TIME-DEPENDENT OR CYCLE-DEPENDENT CRACK BRIDGING

This paper presents solutions to the problem of a Mode I crack that is shielded by bridging tractions that can decay with the passage of either load cycles or time. The problem contains two competing time- or cycle-dependent processes, namely degradation of the shielding tractions (rate constant r1) and crack advance (rate constant r2), the latter being a function of the crack tip stress intensity factor range, DELTAk(tip). For given initial conditions and load level, the development of DELTAk(tip) with crack length depends only on the ratio r1/r2, rather than on each of r1 and r2 separately. Particular emphasis is placed on the roles of thresholds for crack advance or shielding degradation. It is shown that, depending on whether or not such thresholds exist, the problem can reduce asymptotically to one or another familiar, rate-independent problem, such as elastic/perfectly plastic bridging tractions in the limit r1/r2 --> infinity (fatigue crack growth applications), or fracture in the presence of a viscous process zone when r1/r2 --> 0 (monotonic loading applications).

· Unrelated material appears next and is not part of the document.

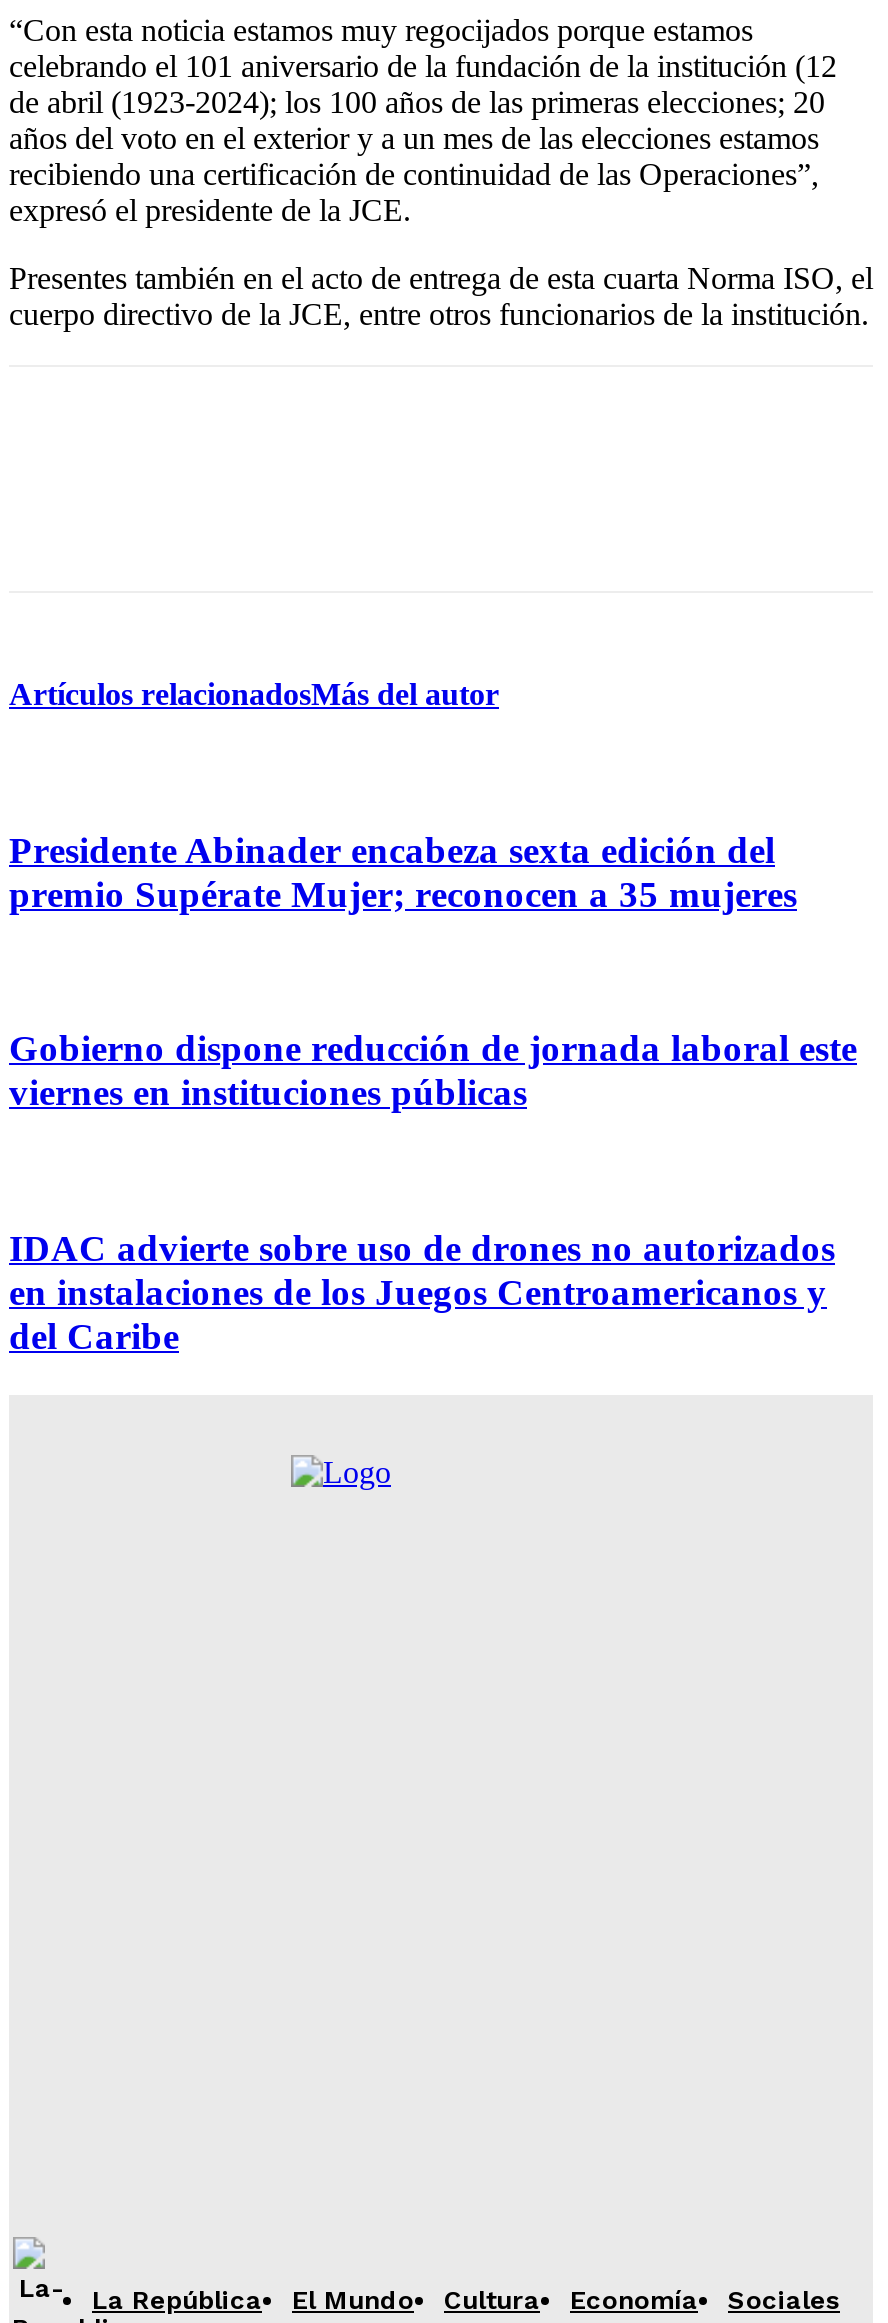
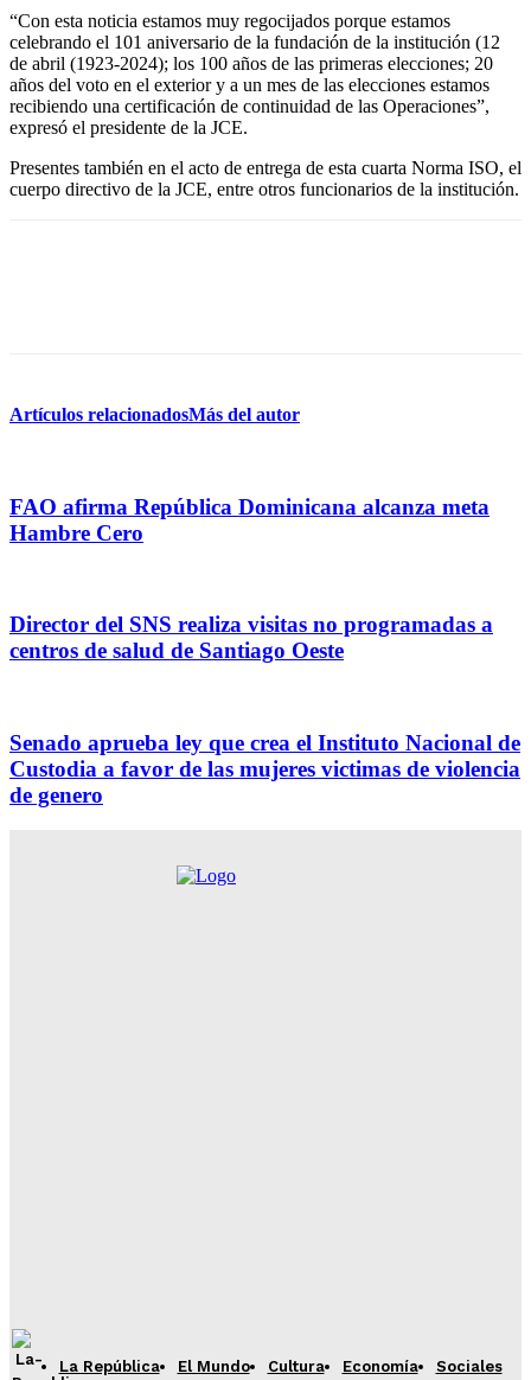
[9,829,797,915] Presidente Abinader encabeza sexta edición del | premio Supérate Mujer; reconocen a 35 mujeres -> [9,494,490,545] FAO afirma República Dominicana alcanza meta | Hambre Cero
[9,1027,857,1113] Gobierno dispone reducción de jornada laboral este | viernes en instituciones públicas -> [9,612,493,663] Director del SNS realiza visitas no programadas a | centros de salud de Santiago Oeste
[9,1226,835,1356] IDAC advierte sobre uso de drones no autorizados | en instalaciones de los Juegos Centroamericanos y | del Caribe -> [9,730,520,807] Senado aprueba ley que crea el Instituto Nacional de | Custodia a favor de las mujeres victimas de violencia | de genero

Solutions for general values of r1/r2 are found numerically by methods valid for general bridging and crack growth laws and for specimens of various common shapes. Crack propagation is comprises a history-dependent transient regime followed by a quasi-steady state regime that is insensitive to the initial conditions. Solutions are illustrated by specific application to bridging by linear springs that soften with passing load cycles or time. The springs may to represent the action of a repairing patch bonded over a crack in an alloy plate, or of bridging fibers in a metal-matrix composite or laminate.